The Bush administration fought that argument fiercely. None of the key players—Defense, State, the FBI, and CIA—wanted to be reorganized, and each one had a powerful champion in the president’s inner circle. Over the next few months, however, reporters discovered that before the attacks, two different FBI agents had warned that suspicious individuals were seeking flight training. A Minneapolis agent—Colleen Rowley, later named one of Time’s “persons of the year”—wrote a devastating 12-page memo suggesting that the field staff had informed FBI headquarters of their worries only to have headquarters fail to act. Rowley’s testimony before a congressional committee was explosive.
Bush grabbed back the reins the very same evening with a startling announcement. After months of opposing a restructuring, and on the very day that Rowley testified, he proposed creating a new cabinet-level Department of Homeland Security. The administration’s critics had long been arguing that the White House Office of Homeland Security wasn’t up to the job—that it was too little, too late.

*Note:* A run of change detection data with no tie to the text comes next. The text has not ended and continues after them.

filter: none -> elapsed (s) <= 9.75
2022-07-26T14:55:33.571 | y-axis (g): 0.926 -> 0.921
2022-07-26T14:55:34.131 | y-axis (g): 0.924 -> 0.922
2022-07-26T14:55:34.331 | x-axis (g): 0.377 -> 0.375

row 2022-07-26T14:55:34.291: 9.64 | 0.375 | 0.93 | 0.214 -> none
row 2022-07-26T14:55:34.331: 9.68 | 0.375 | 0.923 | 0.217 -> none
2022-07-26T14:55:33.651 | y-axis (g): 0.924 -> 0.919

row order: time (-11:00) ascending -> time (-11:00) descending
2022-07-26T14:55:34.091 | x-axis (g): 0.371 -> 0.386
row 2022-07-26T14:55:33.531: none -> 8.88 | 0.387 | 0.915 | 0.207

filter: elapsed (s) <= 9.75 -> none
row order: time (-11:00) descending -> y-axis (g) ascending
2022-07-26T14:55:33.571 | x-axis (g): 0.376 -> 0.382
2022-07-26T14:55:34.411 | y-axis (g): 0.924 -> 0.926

Fueled by Rowley’s testimony, members of Congress were gearing up for a searing investigation into what the administration knew, when it knew it, and what might have been done. In a single stroke, Bush flipped 180 degrees. He pulled the debate back from what the administration should have done to what Congress now should do. And he made the case for restructuring the federal government’s homeland security apparatus—on his terms.
The immediate consensus was that the creation of the new department would be a slam-dunk. No one wanted to oppose a proposal for improving coordination for fear of being blamed in case another attack took place. Some analysts floated alternative proposals for a more streamlined department, but inside observers suggested there was little chance they could pass. The consensus was that Bush’s plan was unstoppable.
Indeed, Republicans and Democrats on Capitol Hill quickly agreed on the elements that would be brought together into the new department. The Democrats, however, raised a different objection. They were in favor of consolidating federal functions into a new department, they said, but objected to the management changes, permitting the president more flexibility with workers, that Bush had also requested.
Bush asked for the freedom to reorganize the new department, to reallocate funds, to override existing collective bargaining agreements, and more flexibility to hire and fire the department’s workers. “President Bush’s proposed Department of Homeland Security is an enormous grant of power to the executive branch,” Senator Robert Byrd, the Senate’s chief guardian of its powers, told CNN. “We must not cede this power—power the administration wants but not necessarily needs.” Bush countered by saying, “I need the flexibility to put the right people at the right place at the right time to protect the American people—and the Senate better get it right.”
The bill got hung up in interparty wrestling before the 2002 midterm elections. When the Republicans won back control of the Senate, Democrats realized they had little hope of derailing the Republican’s legislative package. They quickly negotiated the remaining differences and created the new department. The irony was that the president, committed to shrinking the size of the federal government, had presided over the creation of a new department and a big expansion of the federal work force. In the end, though, Bush got what he wanted.